____ Records for the task

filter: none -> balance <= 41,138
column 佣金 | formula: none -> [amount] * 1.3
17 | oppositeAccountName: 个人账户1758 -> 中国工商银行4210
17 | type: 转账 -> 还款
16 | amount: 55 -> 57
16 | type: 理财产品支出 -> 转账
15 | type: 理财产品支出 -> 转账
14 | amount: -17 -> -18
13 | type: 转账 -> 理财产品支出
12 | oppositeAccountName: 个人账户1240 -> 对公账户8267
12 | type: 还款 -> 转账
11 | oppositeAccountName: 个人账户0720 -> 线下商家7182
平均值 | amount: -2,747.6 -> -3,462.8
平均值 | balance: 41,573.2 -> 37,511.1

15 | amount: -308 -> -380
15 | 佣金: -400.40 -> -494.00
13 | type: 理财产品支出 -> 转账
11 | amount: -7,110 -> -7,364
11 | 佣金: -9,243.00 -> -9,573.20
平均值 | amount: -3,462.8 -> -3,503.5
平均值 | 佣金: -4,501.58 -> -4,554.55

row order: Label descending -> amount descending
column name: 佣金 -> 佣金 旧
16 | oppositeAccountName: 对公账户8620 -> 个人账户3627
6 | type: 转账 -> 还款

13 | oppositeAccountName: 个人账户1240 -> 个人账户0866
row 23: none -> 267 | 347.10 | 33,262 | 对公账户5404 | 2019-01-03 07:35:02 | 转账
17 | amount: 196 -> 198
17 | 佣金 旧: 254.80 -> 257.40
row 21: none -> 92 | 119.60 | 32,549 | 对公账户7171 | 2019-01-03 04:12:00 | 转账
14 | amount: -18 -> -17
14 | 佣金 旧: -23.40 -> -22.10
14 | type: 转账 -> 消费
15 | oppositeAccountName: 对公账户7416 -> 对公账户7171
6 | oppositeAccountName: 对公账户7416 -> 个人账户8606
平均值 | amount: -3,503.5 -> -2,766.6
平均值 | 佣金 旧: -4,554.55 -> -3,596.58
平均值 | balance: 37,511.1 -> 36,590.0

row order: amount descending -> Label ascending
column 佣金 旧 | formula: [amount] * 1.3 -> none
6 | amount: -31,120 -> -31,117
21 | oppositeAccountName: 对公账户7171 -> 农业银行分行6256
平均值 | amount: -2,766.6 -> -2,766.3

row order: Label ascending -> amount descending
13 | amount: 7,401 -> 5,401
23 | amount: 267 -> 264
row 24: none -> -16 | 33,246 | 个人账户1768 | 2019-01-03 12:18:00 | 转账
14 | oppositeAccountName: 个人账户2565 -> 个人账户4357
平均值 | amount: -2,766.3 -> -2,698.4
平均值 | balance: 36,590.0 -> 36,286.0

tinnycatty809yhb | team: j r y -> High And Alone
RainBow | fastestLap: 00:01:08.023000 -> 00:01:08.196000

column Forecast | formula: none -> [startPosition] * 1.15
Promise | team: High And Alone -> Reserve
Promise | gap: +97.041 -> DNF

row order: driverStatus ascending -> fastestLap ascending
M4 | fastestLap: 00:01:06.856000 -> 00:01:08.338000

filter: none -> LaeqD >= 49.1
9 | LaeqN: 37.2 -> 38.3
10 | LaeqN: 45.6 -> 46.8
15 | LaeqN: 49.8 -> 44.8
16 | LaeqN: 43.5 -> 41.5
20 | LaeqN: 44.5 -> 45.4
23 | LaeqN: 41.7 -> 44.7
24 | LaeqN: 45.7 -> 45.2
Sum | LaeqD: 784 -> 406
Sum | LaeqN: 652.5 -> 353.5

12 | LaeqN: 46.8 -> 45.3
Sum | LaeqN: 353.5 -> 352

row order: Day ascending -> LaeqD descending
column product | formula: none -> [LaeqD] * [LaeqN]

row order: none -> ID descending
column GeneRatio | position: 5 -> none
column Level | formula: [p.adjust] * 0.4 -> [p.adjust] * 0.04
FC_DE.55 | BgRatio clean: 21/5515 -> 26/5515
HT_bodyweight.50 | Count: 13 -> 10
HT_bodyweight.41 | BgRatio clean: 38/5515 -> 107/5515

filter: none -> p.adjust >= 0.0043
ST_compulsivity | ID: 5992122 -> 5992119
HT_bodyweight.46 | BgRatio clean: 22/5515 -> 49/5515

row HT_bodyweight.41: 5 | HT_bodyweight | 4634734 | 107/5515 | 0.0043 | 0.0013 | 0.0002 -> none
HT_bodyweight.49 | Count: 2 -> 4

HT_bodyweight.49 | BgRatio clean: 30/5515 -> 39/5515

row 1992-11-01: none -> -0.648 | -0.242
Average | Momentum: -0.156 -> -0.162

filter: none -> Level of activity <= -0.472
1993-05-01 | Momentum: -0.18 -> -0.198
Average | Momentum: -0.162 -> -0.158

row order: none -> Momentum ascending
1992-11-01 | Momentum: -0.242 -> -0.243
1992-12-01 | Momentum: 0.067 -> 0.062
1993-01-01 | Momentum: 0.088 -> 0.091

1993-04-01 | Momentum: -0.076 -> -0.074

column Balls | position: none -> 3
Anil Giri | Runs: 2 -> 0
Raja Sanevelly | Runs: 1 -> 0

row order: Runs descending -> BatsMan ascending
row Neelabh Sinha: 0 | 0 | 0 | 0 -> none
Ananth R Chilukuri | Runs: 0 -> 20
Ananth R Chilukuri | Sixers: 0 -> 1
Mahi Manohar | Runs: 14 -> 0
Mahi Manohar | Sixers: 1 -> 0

________

> **Task to complete**: From the data above, give the number of lines that hold "Level", without anything else.

> **Response area**: 2